The Role of Corporate Leadership

Leaders in our industry need to embrace practices and policies that promote financial equity for women. They need to pay people fairly and sustainably, setting pay strategies that enable employees to thrive and stay ahead of inflation. They need to provide equitable career opportunities – including access and sponsorship – that lead to greater advancement opportunities for women.


Our #Inclusive100 report indicates that CEOs and CMOs who publicly declare DEI goals and hold their leaders accountable to those goals are able to achieve much more diverse and equitable organizations. Mentoring and sponsorship are wonderful tools that help women find allies and traction along their career trajectories.


As a 501c3 organization, She Runs It is doing what we can to help women achieve financial equity. To date, we have written more than $1 million in loan grant checks to rising stars in our industry who are managing the burden of loan debt. Our mentoring program is the largest in the marketing industry, with some 500 mentoring pairs active each year.


Only What Gets Measured Gets Done

I also love the work of Fair Pay Workplace, which certifies organizations through a rigorous evaluation of their pay data and practices which encompasses a tailored action plan designed to support ongoing progress. (Shout out here to Forsman & Bodenfors, represented on our Foundation Board by Michelle Prota, for being the first ad agency to receive the gender pay certification).


An author named Amii Barnard-Bahn wrote a great HBR article in 2020 that should be required reading for every executive longing to provide greater pay equity for women in the workforce.
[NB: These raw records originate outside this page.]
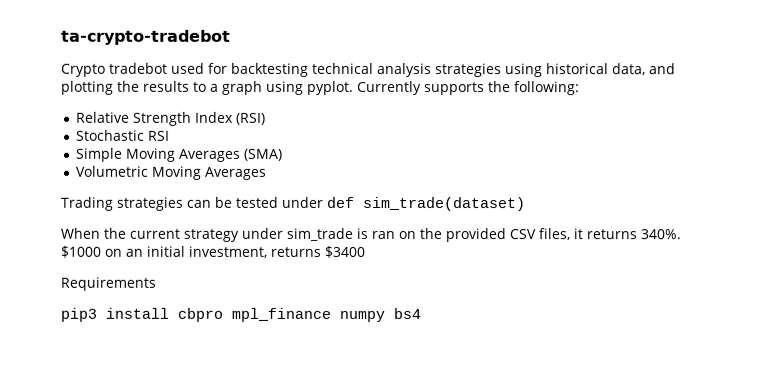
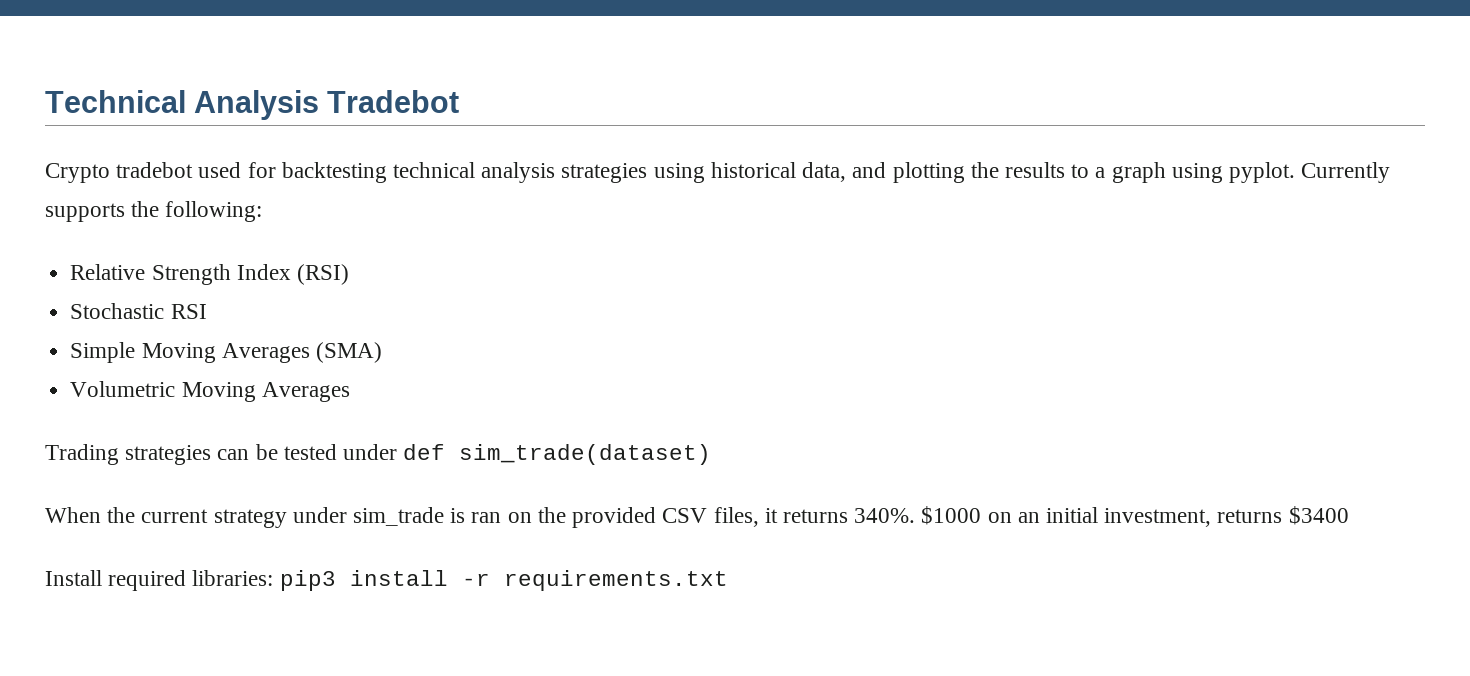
[61,29,231,45] ta-crypto-tradebot -> [45,90,460,120] Technical Analysis Tradebot
[60,276,156,291] [60,307,421,322] Requirements // pip3 install cbpro mpl_finance numpy bs4 -> [45,570,728,591] Install required libraries: pip3 install -r requirements.txt

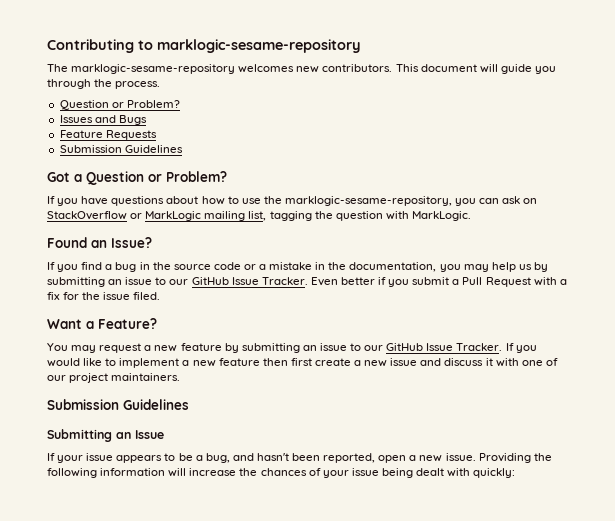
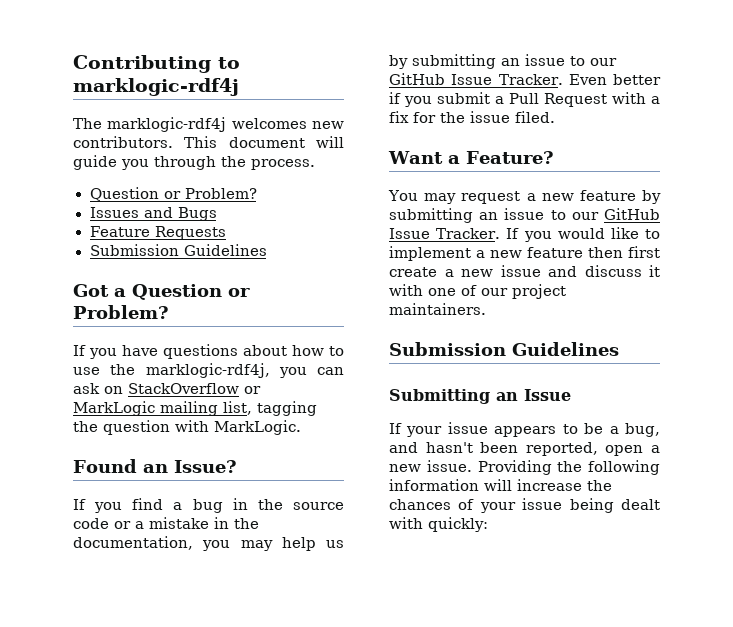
[157,39,361,53] marklogic-sesame-repository -> [73,78,239,96] marklogic-rdf4j
[71,64,236,74] marklogic-sesame-repository -> [107,117,227,132] marklogic-rdf4j
[284,196,452,206] marklogic-sesame-repository, -> [145,363,270,378] marklogic-rdf4j,

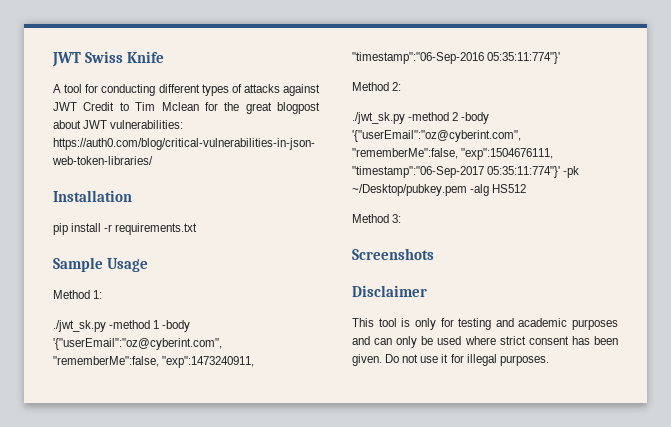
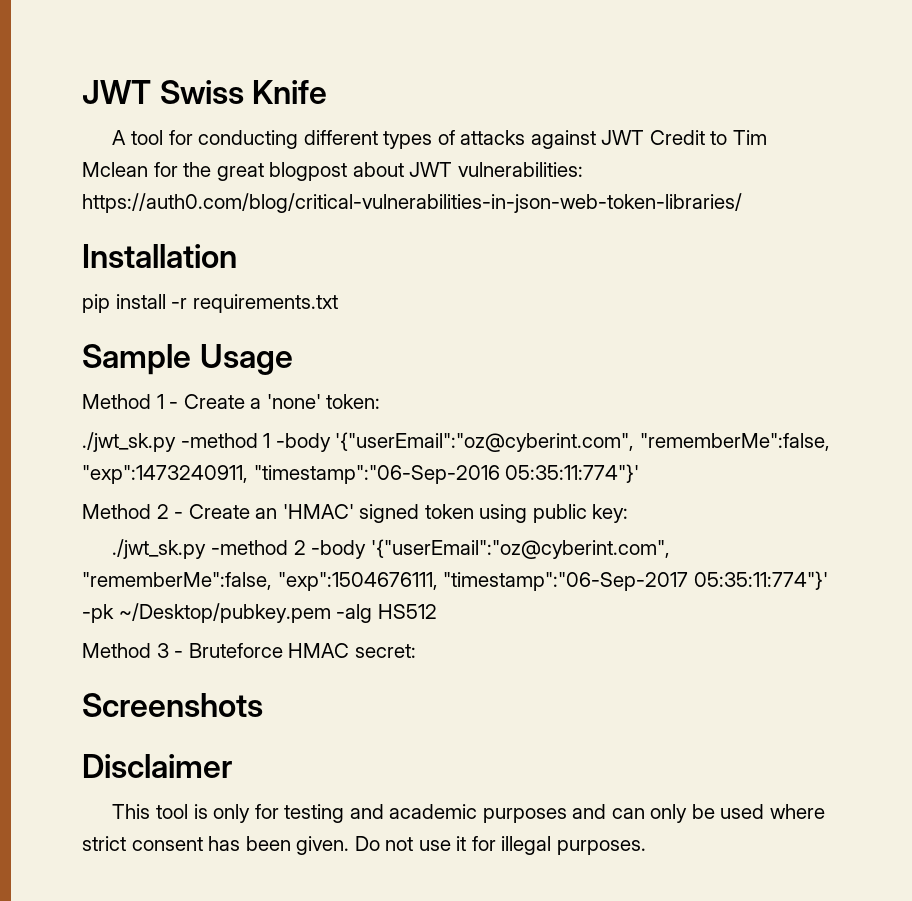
[93,290,103,299] 1: -> [156,394,381,409] 1 - Create a 'none' token:
[392,82,402,91] 2: -> [156,504,629,523] 2 - Create an 'HMAC' signed token using public key:
[392,214,402,223] 3: -> [156,643,416,658] 3 - Bruteforce HMAC secret:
No surprise, she contends that “the best way for company leaders and boards to ensure their organization is paying employees fairly is to start with a pay equity audit.” As we like to say, only what gets measured gets done.


The most frustrating part of the gender pay gap is that it is solvable. It starts with education, accountability and measurement. A company’s investment in time, energy, and money to uncover compensation issues and correct them is a drop in the bucket compared to the impact that an added $28 billion in GDP could have on our global economy. Given that potential, financial equity for women isn’t just the right thing to pursue, it’s a business imperative. Let’s make this our collective goal for 2023.